Anaxágoras filho de Hegesíbulos discípulo de Anaxímenes nasceu em Clazômena na Jônia (antiga colônia grega na Ásia Menor, Fenícia, hoje Turquia). Quando Xérxes marchou sobre a Grécia em 480 a.C Anaxágoras tinha então 20 anos de idade. Foi um dos primeiros filósofos a se instalar em Atenas. De sua vida Diógenes de Laércio nos conta que foi condenado por impiedade e que morreu aos 72 na cidade em Lâmpsaco. Segundo o mesmo Diógenes, Anaxágoras foi um homem ilustre e nobre não apenas pelo nascimento e riqueza, mas também por seu notável desprendimento pelos bens materiais. Diz-se que espantou seus contemporâneos com afirmações tais como: o Sol é de uma bola de fogo maior que o Peloponeso; a lua é habitada; a via láctea é o reflexo do esplendor dos astros não iluminados pelo sol, os animais evoluíram uns a partir dos outros. Perguntado sobre qual fim havia nascido, respondeu: — Para contemplar o sol, a lua, e o céu; e, exilado de Atenas comentou: — Não estou privado deles, mas eles de mim. Conta-se ainda que Anaxágoras havia predito a queda de um meteoro em Egos-pótamos em 427 a.C. Este fato teria sido a razão de Eurípedes, seu discípulo, denominar o sol uma massa de fogo em sua tragédia Faetón.

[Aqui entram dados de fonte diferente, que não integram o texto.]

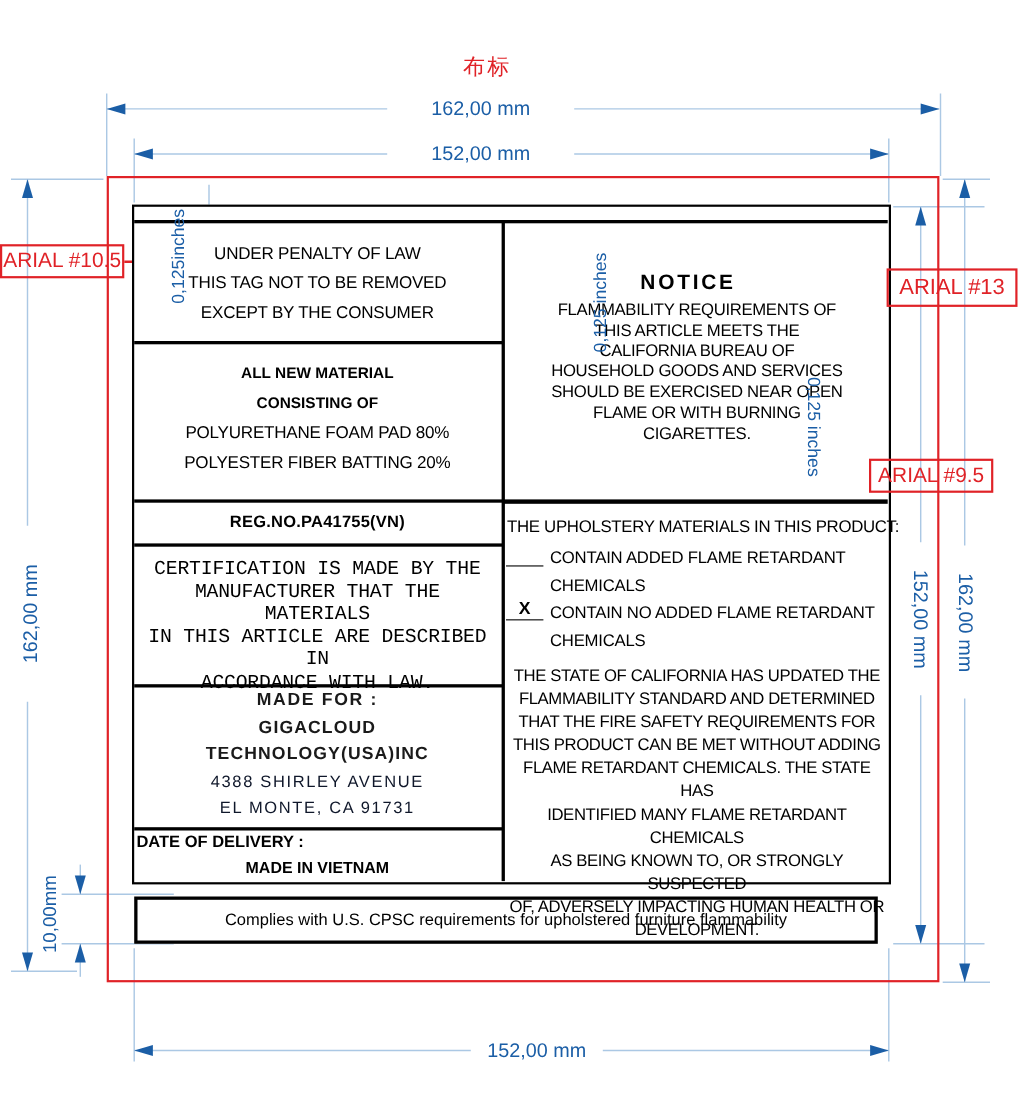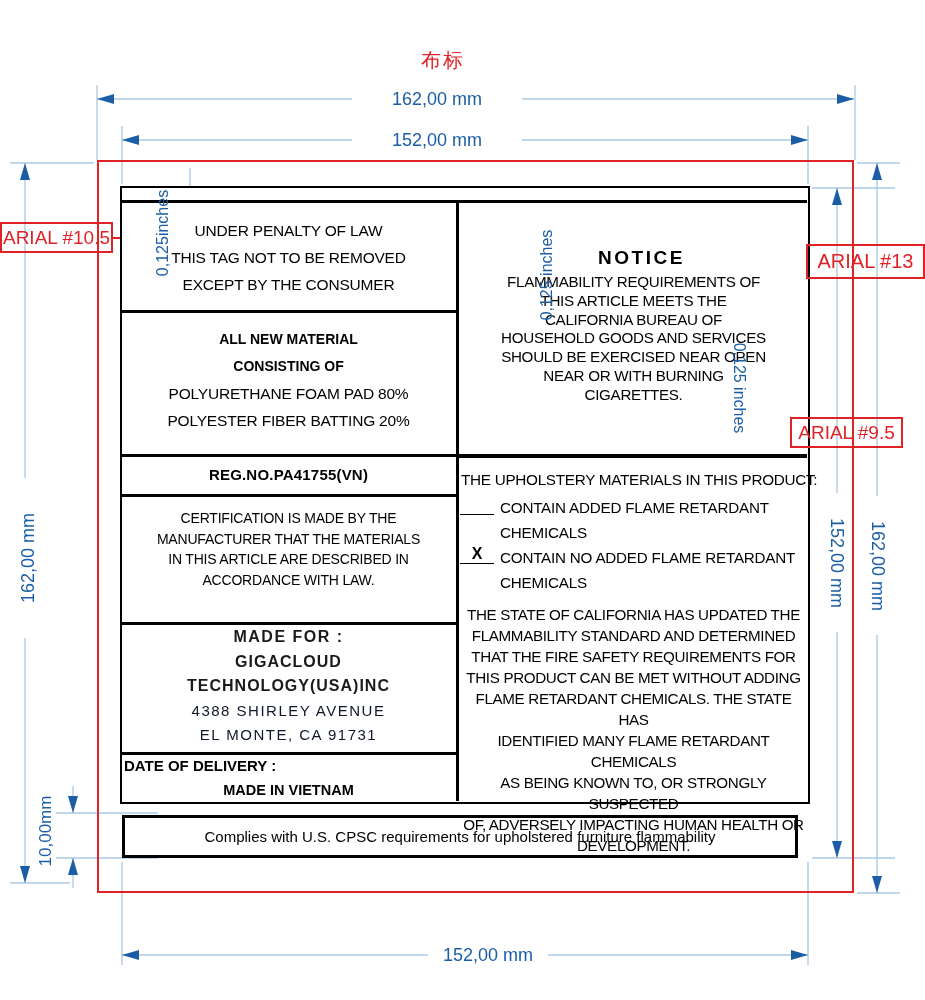"NOTICE" div.ltxt { padding-left: 16px -> none }
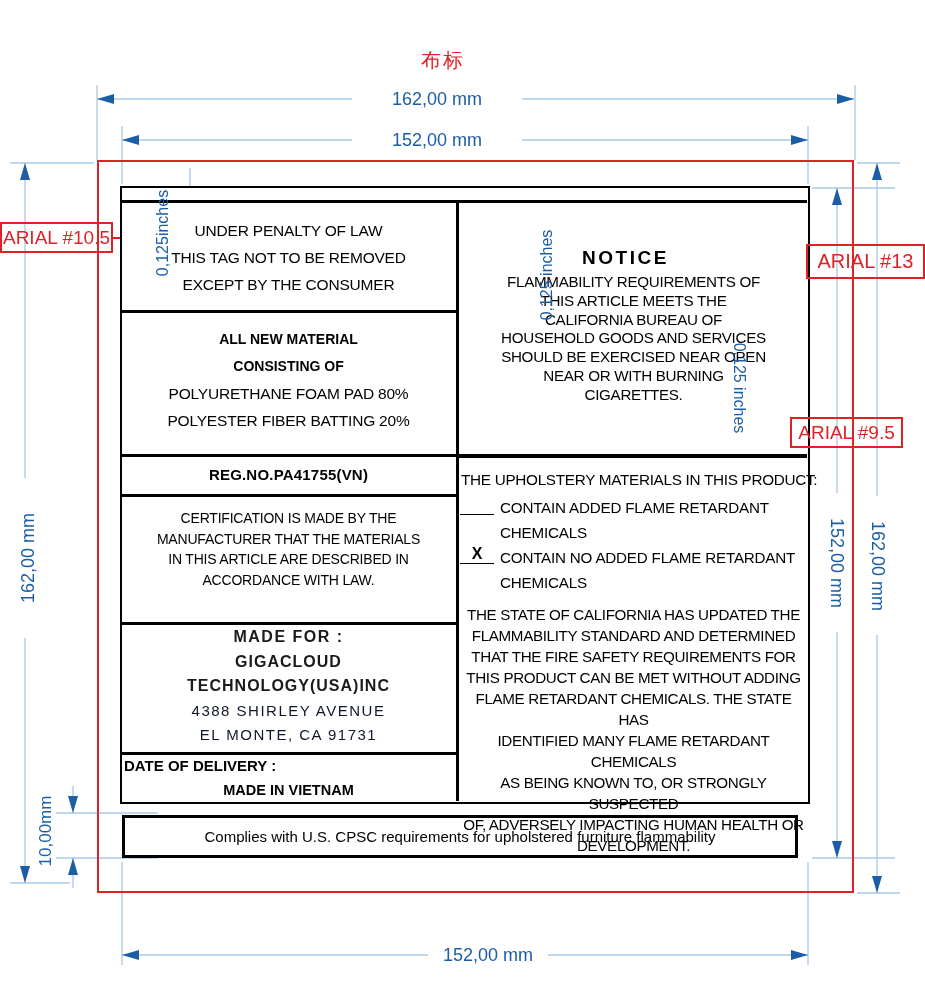"NEAR OR WITH BURNING" div { text: NEAR -> FLAME }
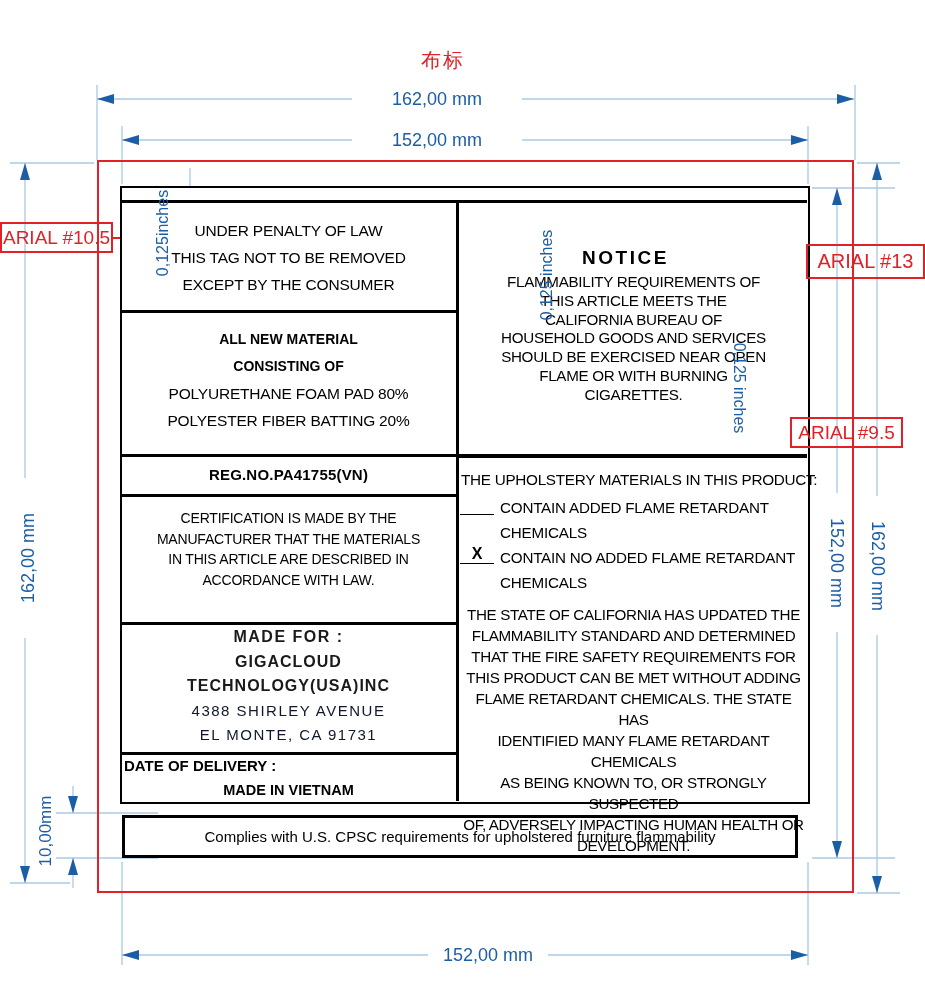"CERTIFICATION IS MADE BY THE" .cert { font-family: none -> Liberation Mono, monospace; font-size: 14px -> 18px }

Assim com Empédocles de Agrigento, 495/490 - 435/430 aC, Anaxágoras buscou uma solução as inquietantes questões deixadas por Heráclito e Parmênides. Antes desses dois filósofos a mobilidade-multiplicidade não era um problema para a filosofia, assim como os sentidos não eram tão contestados: a mudança era real; mudavam-se os estados, permanecia apenas a unidade da physis (a Natureza). Os filósofos compreendiam a physiscomo um Todo, era apenas preciso buscar o elemento primordial e princípio da mudança (em grego αρχέ). "Tudo é um" (εν παντα), mas tudo muda, se transforma em outro. Este Um, o Um de Tales, fundamento de toda realidade, é também o comum: o elemento que em tudo está contido e em nada pode faltar. Não obstante, é de nota que embora possua uma natureza incrivelmente "plástica", os elementos primordiais dos primeiros filósofos estão ainda muito presos à noção de matéria razão de que os gregos tinham grande dificuldade em conceber o vazio e a ação à distância. O tão buscado elemento deveria possuir algo de material ou semelhante à matéria, mas de natureza muito sutil e leve. Entre os antigos, Anaximandro talvez tenha sido aquele que mais fortemente sentiu a necessidade de ir além dos elementos materiais, daí a sua concepção de princípiocomo apeíron (απειρον), o indeterminado.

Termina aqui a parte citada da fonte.